Bolsonaro deve liberar deputados governistas para afazer mudanças na reforma a favor de policiais - Marcelo Camargo/Agência Brasil
Bolsonaro deve liberar deputados governistas para afazer mudanças na reforma a favor de policiaisMarcelo Camargo/Agência Brasil
Por Chico Alves

Política, como se sabe, é a arte de negociar com pessoas e grupos de interesses diversos em favor do bem comum. É certo que por décadas essa equação foi distorcida, e no Brasil se transformou na forma de pressionar pessoas e grupos em favor dos bens pessoais. Apesar disso, mesmo nos momentos mais fisiológicos, o país nunca pôde abrir mão da política verdadeira, com P maiúsculo. Sem ela, nenhuma nação funciona minimamente. É esse o drama que o presidente Jair Bolsonaro enfrenta nesses dias, ao ser cobrado por representantes de policiais, na maioria seus eleitores, que querem ter na Reforma da Previdência o mesmo tratamento generoso dado às Forças Armadas.

O dilema é: atender os eleitores, confirmando o compromisso político de campanha de lutar pela melhoria profissional e previdenciária dos agentes de segurança, ou atender o ministro da Economia Paulo Guedes, que não quer fazer mais nenhuma mudança no projeto que prejudique a meta de enxugar R$ 1 trilhão em dez anos? A princípio, Bolsonaro sinalizou que seguiria as diretrizes do ministro. Enviou orientações aos deputados do PSL para que não sugiram qualquer concessão aos policiais no projeto da reforma. O próprio partido governista emitiu nota com esse teor.

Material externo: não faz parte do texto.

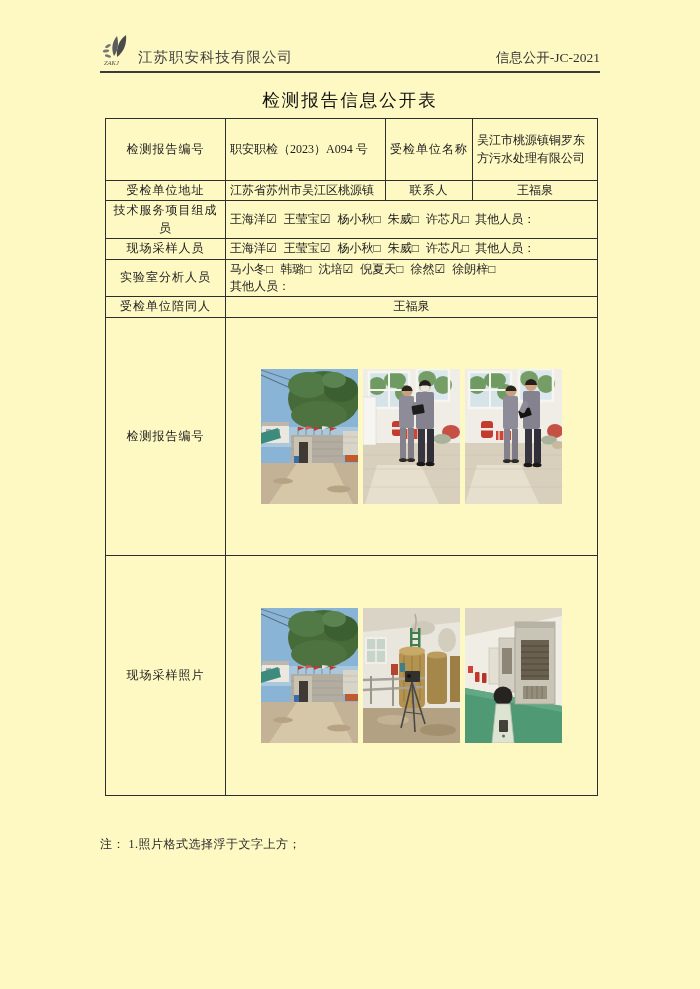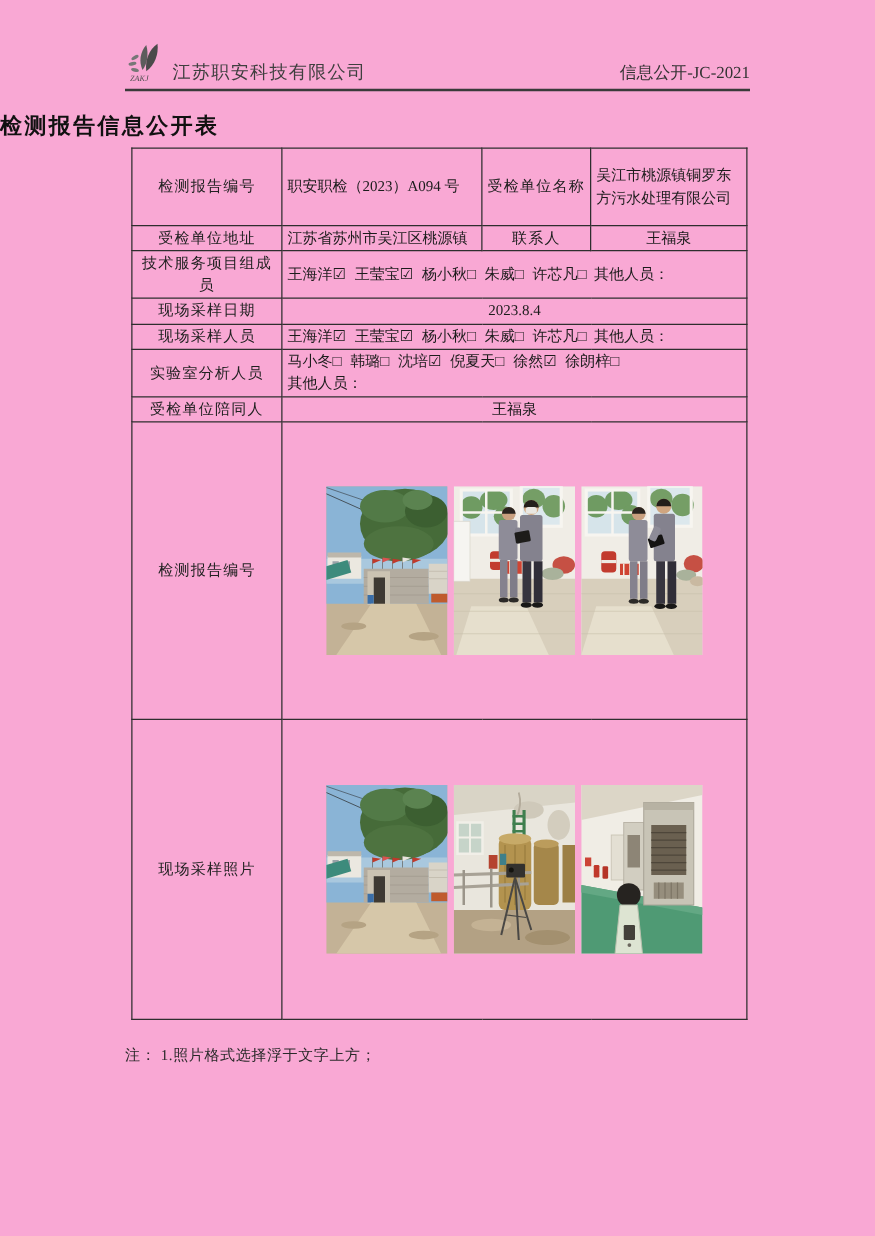--- a/index.html
+++ b/index.html
@@ -4,7 +4,7 @@
 <style>
   html,body{margin:0;padding:0;background:#ffffff;}
   .page{
-    position:relative;width:700px;height:989px;background:#f9a8d4;overflow:hidden;
+    position:relative;width:700px;height:989px;background:#fef9c3;overflow:hidden;
     font-family:"Liberation Serif","DejaVu Serif",serif;color:#1c1c1c;
   }
   

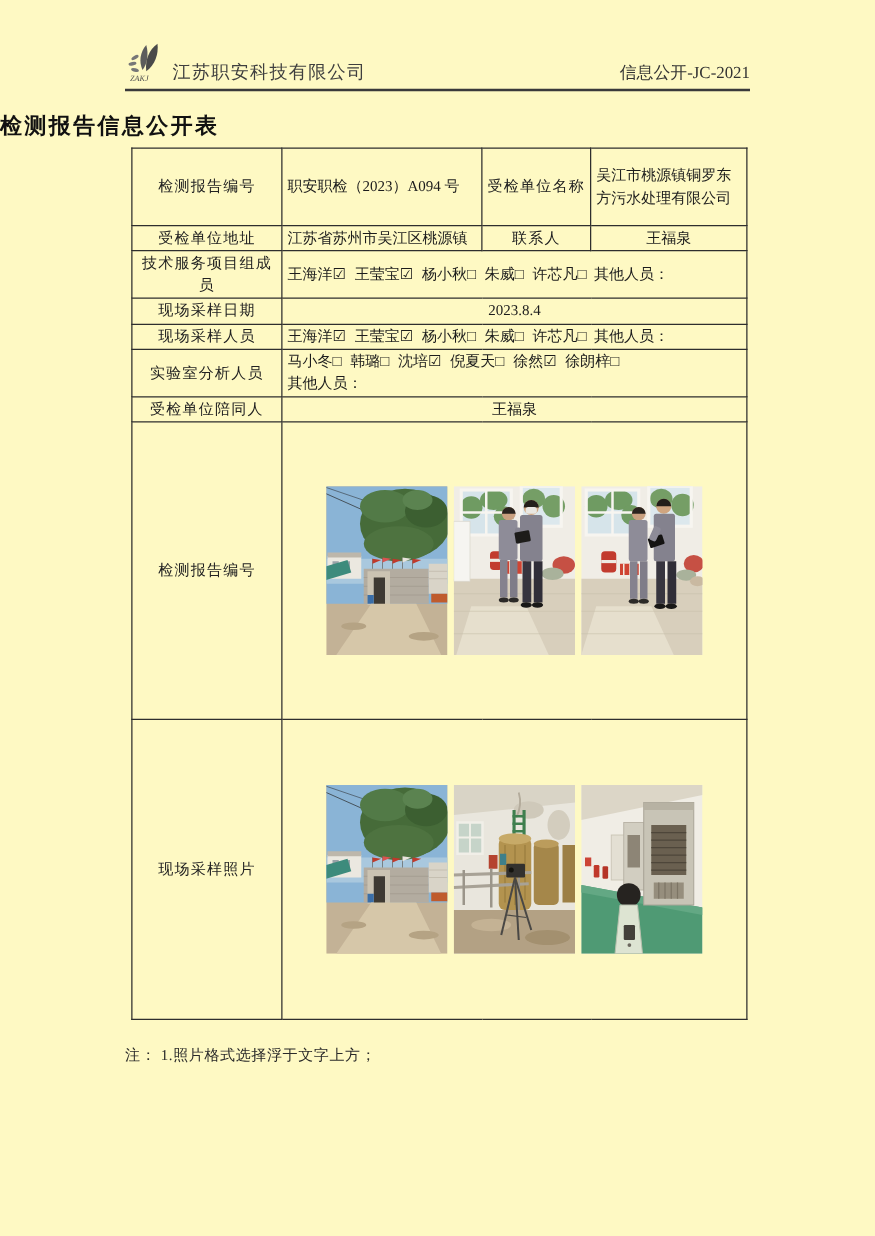--- a/index.html
+++ b/index.html
@@ -15,8 +15,8 @@
   .brand .co{font-size:14.5px;color:#3f3f3f;letter-spacing:1px;padding-bottom:1px;}
   .doccode{font-size:13.5px;color:#333;padding-bottom:1px;}
   
-  .title{position:absolute;left:0;right:0;top:88px;
-         font-size:17.5px;font-weight:700;letter-spacing:2px;color:#111;}
+  .title{position:absolute;left:0;right:0;top:88px;text-align:center;
+         font-size:17.5px;font-weight:400;letter-spacing:2px;color:#111;}
   
   .tblwrap{position:absolute;left:105px;top:118px;}
   table.info{border-collapse:collapse;table-layout:fixed;width:492px;}

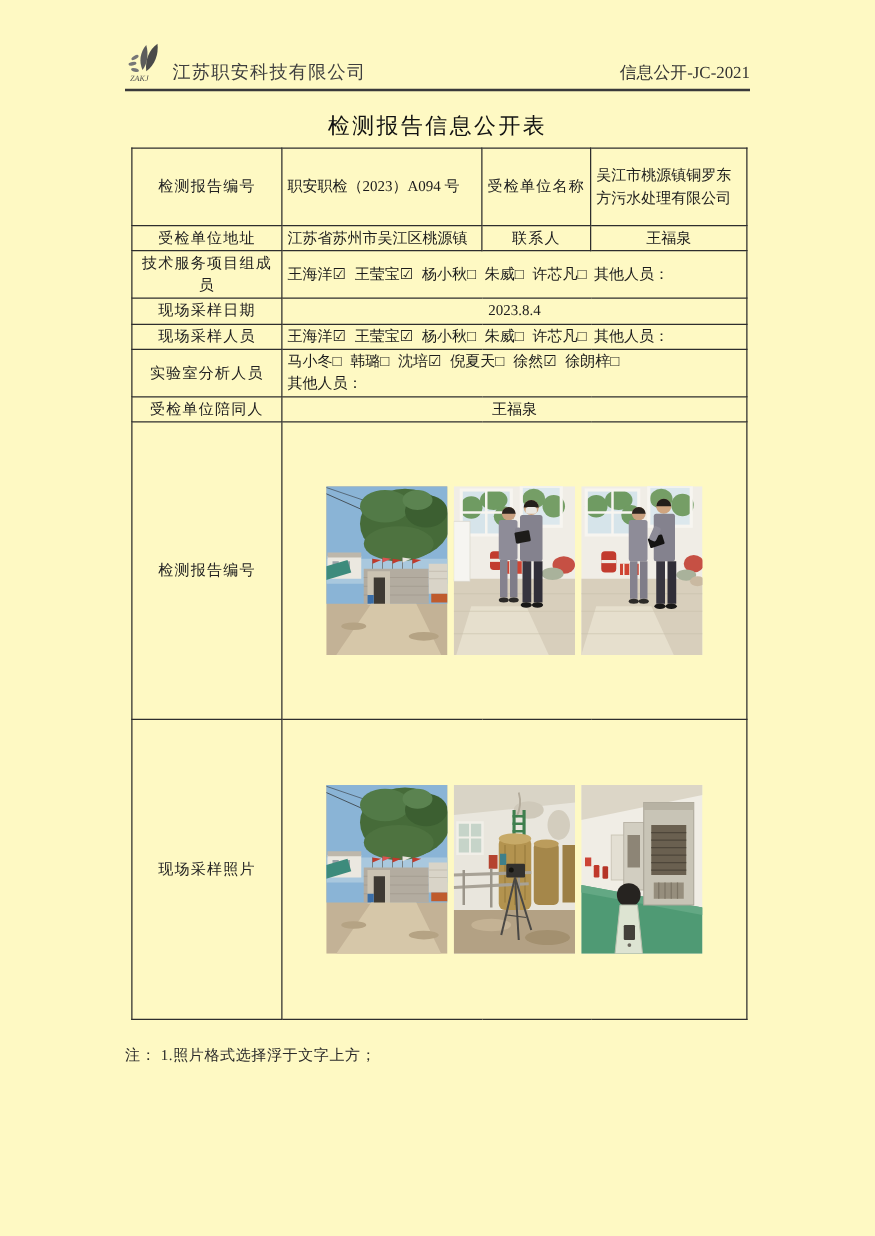--- a/index.html
+++ b/index.html
@@ -327,10 +327,6 @@
           <td class="lab">技术服务项目组成员</td>
           <td class="chk" colspan="3"><span>王海洋☑ 王莹宝☑ 杨小秋□ 朱威□ 许芯凡□</span><span class="other">其他人员：</span></td>
         </tr>
-        <tr class="r6">
-          <td class="lab">现场采样日期</td>
-          <td class="ctr" colspan="3">2023.8.4</td>
-        </tr>
         <tr class="r7">
           <td class="lab">现场采样人员</td>
           <td class="chk" colspan="3"><span>王海洋☑ 王莹宝☑ 杨小秋□ 朱威□ 许芯凡□</span><span class="other">其他人员：</span></td>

Ontem, porém, representantes da categoria foram à Brasília com faixas e camisetas para fazer um protesto e chamar o presidente de traidor. Insistem em ser equiparados ás Forças Armadas (Veja aqui). Bolsonaro sentiu o golpe. Acabou por sinalizar à noite que vai ceder em favor PMs e agentes civis. "Por mim, não apresentaria nenhum destaque desse tipo, mas a orientação do governo mudou e eu sigo o governo", confirma o deputado Carlos Jordy (PSL-RJ) à coluna. "O impacto dessas concessões aos policiais é pequeno, algo em torno de R$ 2 bilhões. A maior preocupação é que isso abra caminho para outras categorias também reivindicarem mudanças no relatório".

O líder do governo na Câmara, Major Vitor Hugo (PSL-GO), recebeu ligação do presidente e já distribuiu as novas orientações. Também o ministro Guedes tem novas ordens do presidente: ele não deverá se manifestar sobre as alterações sugeridas em favor dos policiais, informa a Folha de S. Paulo. Não é difícil imaginar a insatisfação do titular da pasta da Economia diante de mais algumas desidratações em seu projeto original de Reforma da Previdência.

Bolsonaro aprende na prática que ele ou qualquer presidente não pode ter como foco único um projeto econômico predeterminado, sem colocá-lo em discussão com a sociedade. Ainda mais tendo como ponto de partida algo tão importante como a mudança no sistema de aposentadoria. Negociar com os interessados, sem que haja nenhuma contrapartida ilegal, é a boa política, a atividade que busca o consenso. Fora disso, é o autoritarismo.

Nesse episódio, o presidente parece estar assimilando isso. Paulo Guedes, pelo visto, ainda não.